I was attracted to this 1969 recipe Amanda Hesser featured in The New York Times a couple of weeks ago. There is no browning involved and I immediately thought that chicken can’t be pretty without a golden brown crust. But then I remembered Hainanese chicken, a dish from the Hainan Island of China but perfected by those who immigrated to Singapore.
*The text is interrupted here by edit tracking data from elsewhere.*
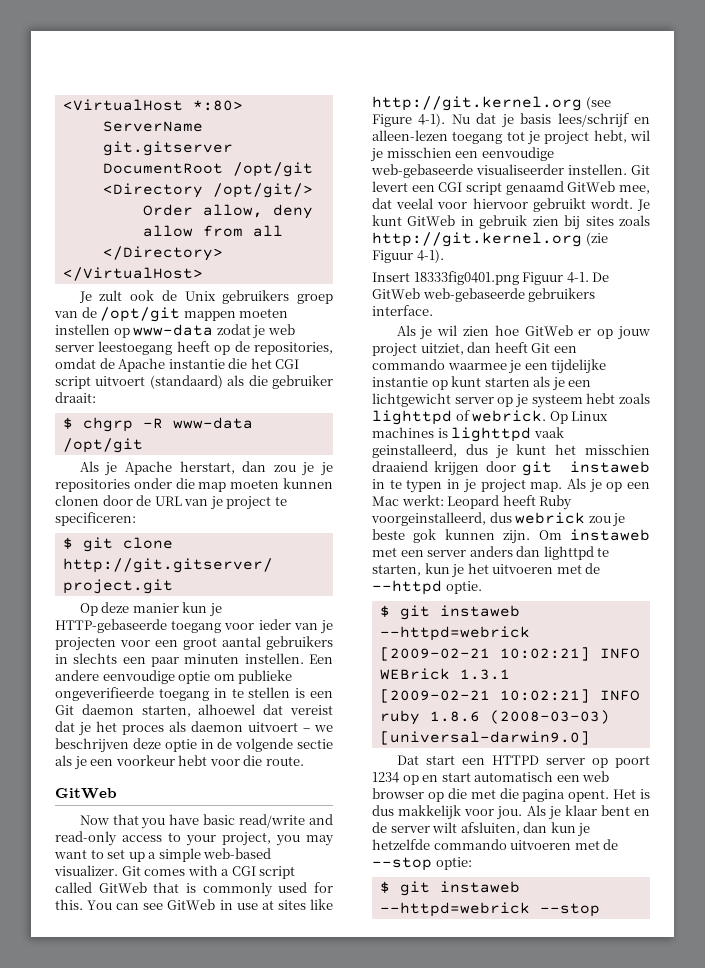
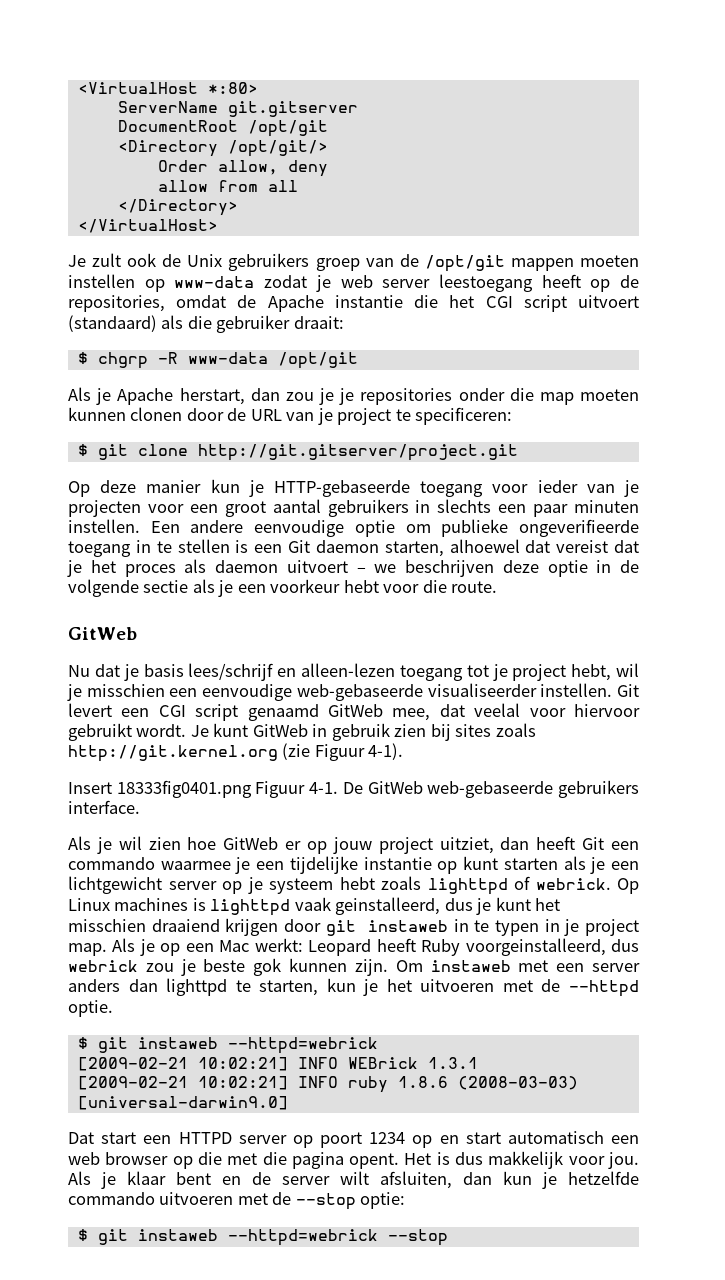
[79,814,333,829] [55,831,334,846] [54,848,272,862] [54,865,296,879] [55,882,333,897] [55,899,333,910] [372,96,611,111] [372,113,446,127] Now that you have basic read/write and read-only access to your project, you may want to set up a simple web-based visualizer. Git comes with a CGI script called GitWeb that is commonly used for this. You can see GitWeb in use at sites like http://git.kernel.org (see Figure 4-1). -> (137, 633) none

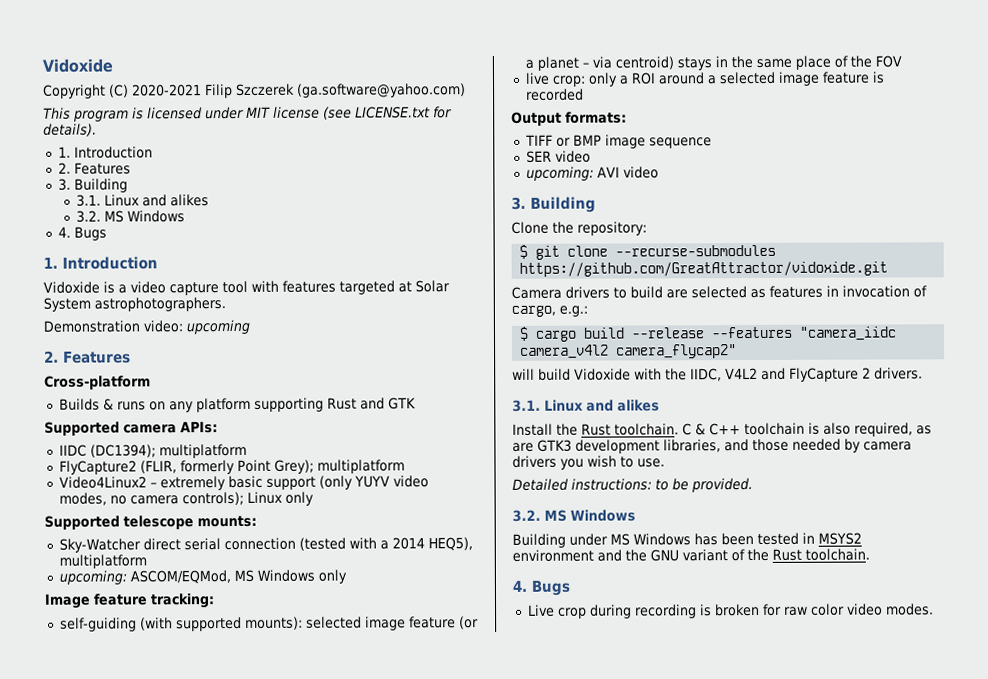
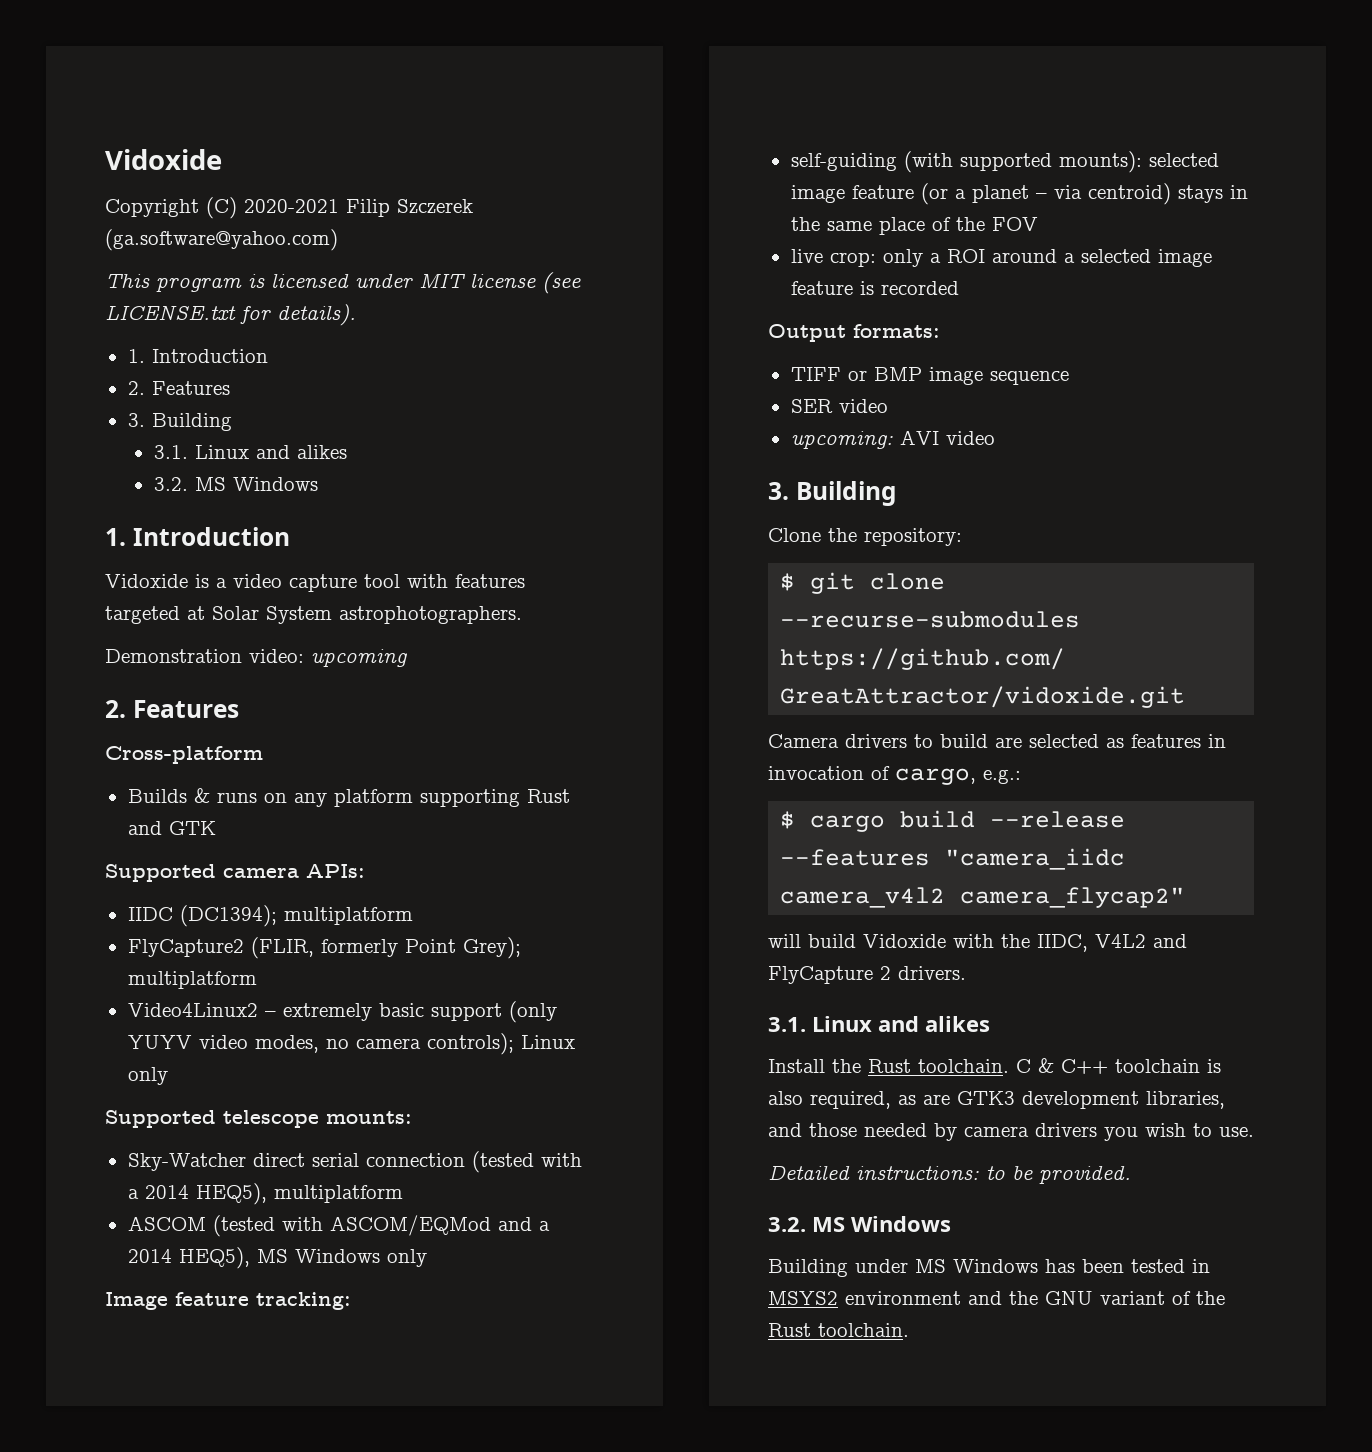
[57,226,107,241] // 4. Bugs -> (318, 484) none
[58,570,231,585] upcoming: ASCOM/EQMod, -> [127,1215,550,1237] [127,1247,250,1269] ASCOM (tested with ASCOM/EQMod and a 2014 HEQ5),
[512,580,570,596] [527,603,934,619] // 4. Bugs // Live crop during recording is broken for raw color video modes. -> (909, 1330) none

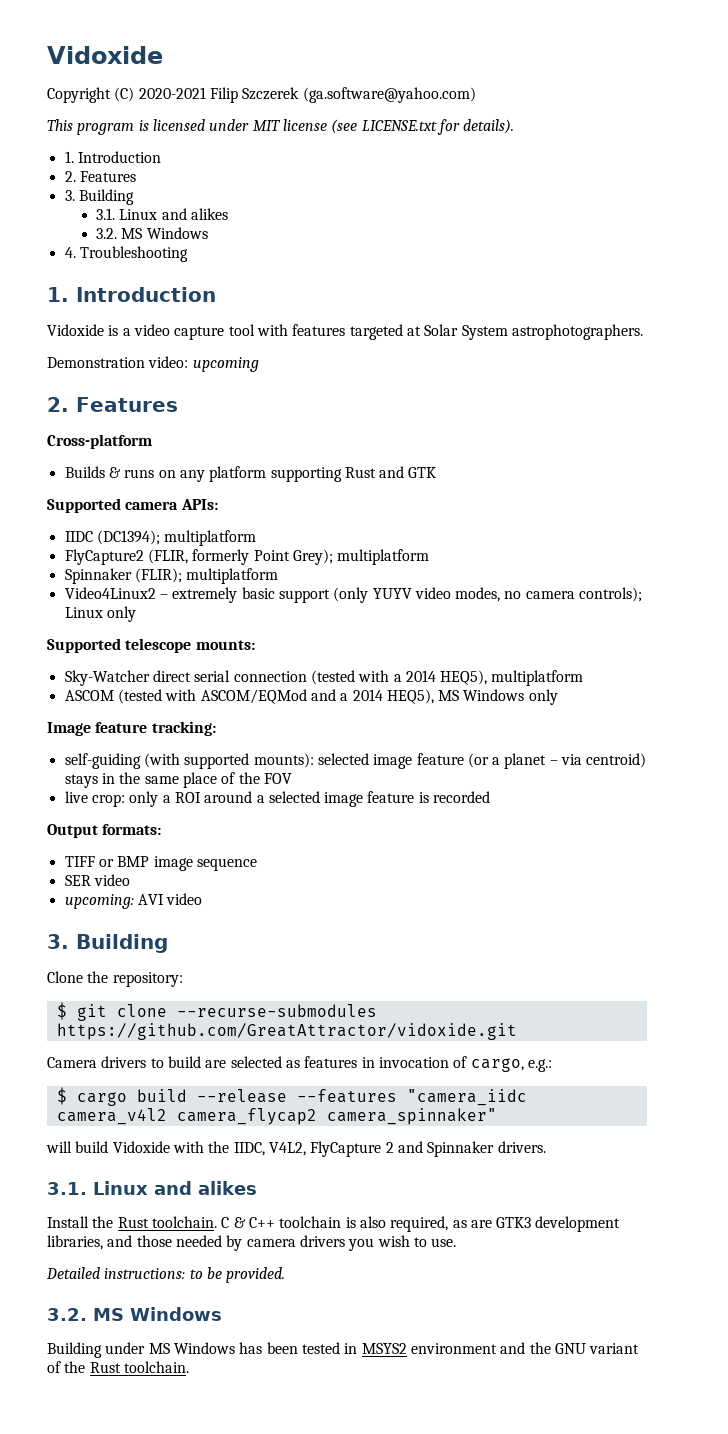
(318, 484) none -> [64,246,188,262] // 4. Troubleshooting
(257, 980) none -> [64,568,279,584] // Spinnaker (FLIR); multiplatform
[960,887,1186,908] camera_flycap2" -> [176,1108,497,1125] camera_flycap2 camera_spinnaker"
[1095,934,1187,948] [768,966,891,984] V4L2 and FlyCapture 2 -> [268,1141,495,1157] V4L2, FlyCapture 2 and Spinnaker

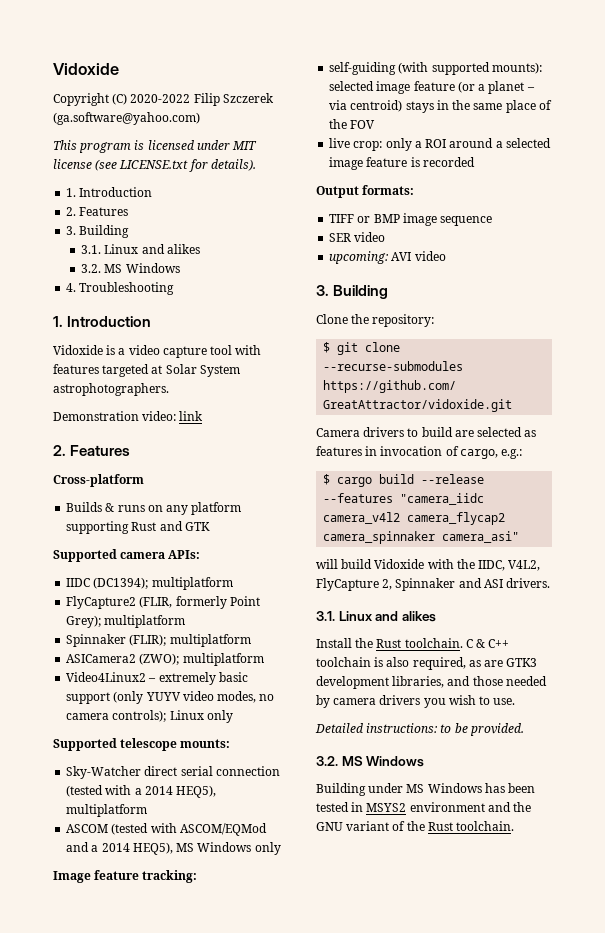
[138,87,206,99] 2020-2021 -> [130,94,191,103] 2020-2022
[192,357,259,372] upcoming -> [179,411,204,421] link
(279, 576) none -> [66,653,264,666] // ASICamera2 (ZWO); multiplatform
[326,1108,497,1125] camera_spinnaker" -> [323,531,520,544] camera_spinnaker camera_asi"
[385,1141,495,1157] 2 and Spinnaker -> [382,578,503,591] 2, Spinnaker and ASI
This style is Canzanese–Canzano is in the Abruzzo region in Italy–but it’s poached with wine instead of its juice alone. The pancetta gives the chicken some soul (Anthony Bourdain once said, All roads lead to pork), while the fresh herbs give it a fragrant smell as soon as you take the lid off and let out some steam.

Ingredients:
3 chicken pieces
1 thick round of pancetta, cut into strips
1/2 cup dry white wine
2 sprigs rosemary
2 sage leaves
2 bay leaves
3 cloves
1 clove garlic, sliced lengthwise
2 peppercorns, crushed
1 dried red chili, crushed
salt

1. Place the chicken pieces in a mixing bowl; cover with cold water and add 1 tsp of salt. Let stand 1 hour. Drain and pat dry.
2. Arrange the chicken pieces in one layer in a frying pan fitted with a lid and add the rest of the ingredients over the chicken. Add 1/4 cup water. Cover and simmer until the chicken is nearly done, about 40 minutes. Uncover and cook briefly over high heat until the sauce is reduced slightly.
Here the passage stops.